Swiss landlords are combined into a sort of trust, not, as would be the case elsewhere, to keep prices up, but to keep prices down! It is the result of wisdom, a far-seeing prudence which says: "Our scenery, our climate, our pure water – these are our stock in trade. Our profit from them is through the visitor. Wherefore we will encourage visitors with good food, attractive accommodations, courtesy; and we will be content with small profit from each, thus inviting a general, even if modest, prosperity; also, incidentally, the cheerfulness and good will of our patrons." It is a policy which calls for careful management, one that has made hotel-keeping in Switzerland an exact science – a gift, in fact, transmitted down the generations, a sort of magic; for nothing short of magic could supply a spotless room, steam heated, with windows opening upon the lake, and three meals – the evening meal a seven-course dinner of the first order – all for six francs fifty (one dollar and thirty cents) a day.9

It is a policy which prevails in other directions. Not all things are cheap in Switzerland, but most things are – the things which one buys oftenest – woolen clothing and food. Cotton goods are not cheap, for Switzerland does not grow cotton, and there are a few other such items. Shoes are cheap enough, if one will wear the Swiss make, but few visitors like to view them on their own feet. They enjoy them most when they hear them clattering along on the feet of Swiss children, the wooden soles beating out a rhythmic measure that sounds like a coopers' chorus. Not all Swiss shoes have wooden soles, but the others do not gain grace by their absence.

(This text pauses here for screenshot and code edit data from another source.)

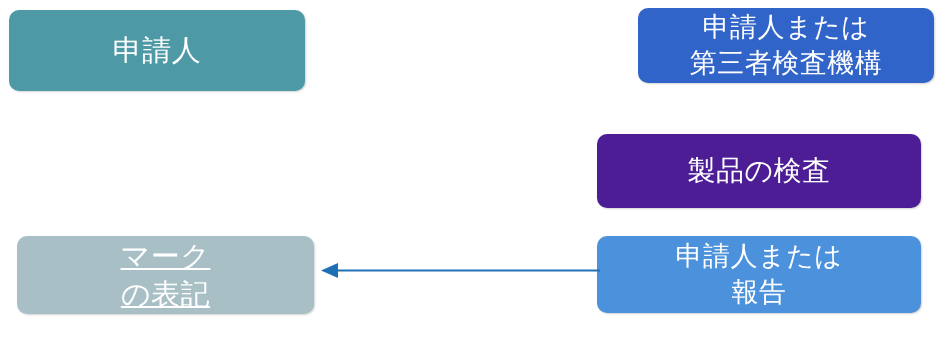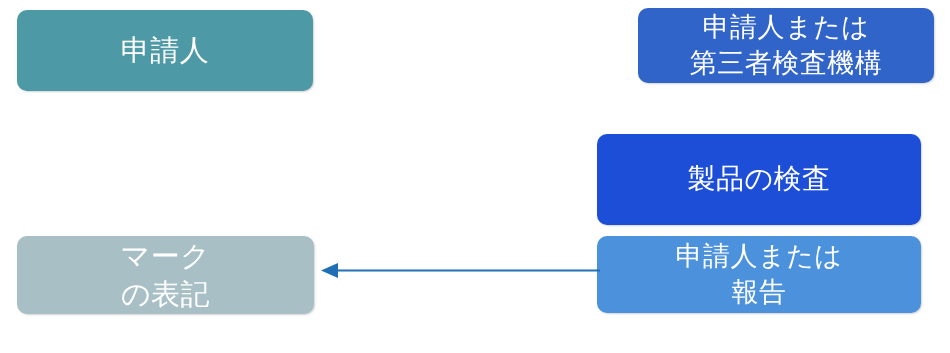"申請人" #node-applicant { left: 17px -> 9px }
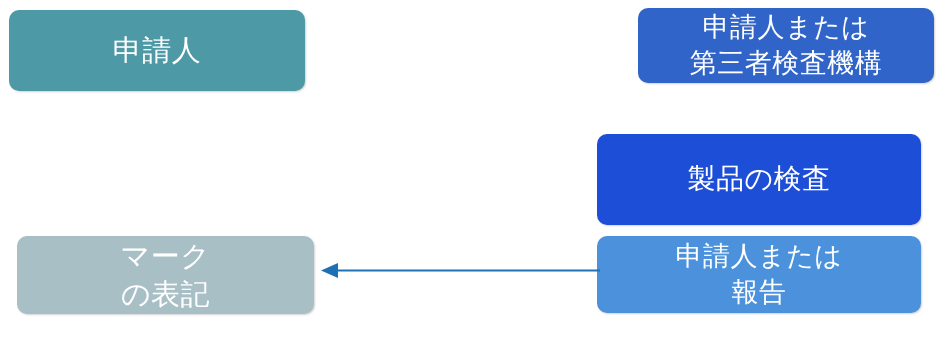"製品の検査" #node-product-inspection { background: #1d4ed8 -> #4c1d95; height: 91px -> 74px }
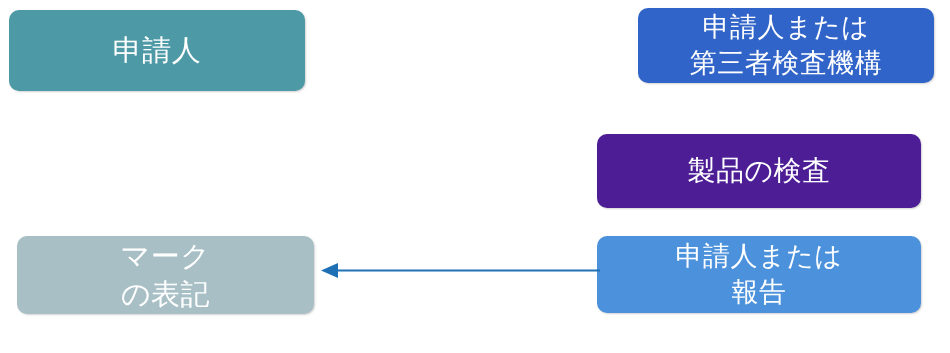"マーク" #node-mark { text-decoration: none -> underline }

Swiss cigars are also cheap. I am not a purist in cigars, but at home I have smoked a good many and seldom with safety one that cost less than ten cents, straight. One pays ten centimes, or two cents, in Switzerland, and gets a mild, evenly burning article. I judge it is made of tobacco, though the head of the family suggested other things that she thought it smelled like. If she had smoked one of them, she would not have noticed this peculiarity any more. Wine is cheap, of course, for the hillsides are covered with vines; also, whisk – but I am wandering into economic statistics without really meaning to do so. They were the first things that impressed me.

The next, I believe, was the lack of Swiss politics. Switzerland is a republic that runs with the exactness of a Swiss watch, its machinery as hermetically concealed. I had heard that the Swiss Republic sets the pattern of government for the world, and I was anxious to know something of its methods and personnel. I was sorry that I was so ignorant. I didn't even know the name of the Swiss President, and for a week was ashamed to confess it. I was hoping I might see it in one of the French papers I puzzled over every evening. But at the end of the week I timidly and apologetically inquired of our friendly landlord as to the name of the Swiss Chief Executive.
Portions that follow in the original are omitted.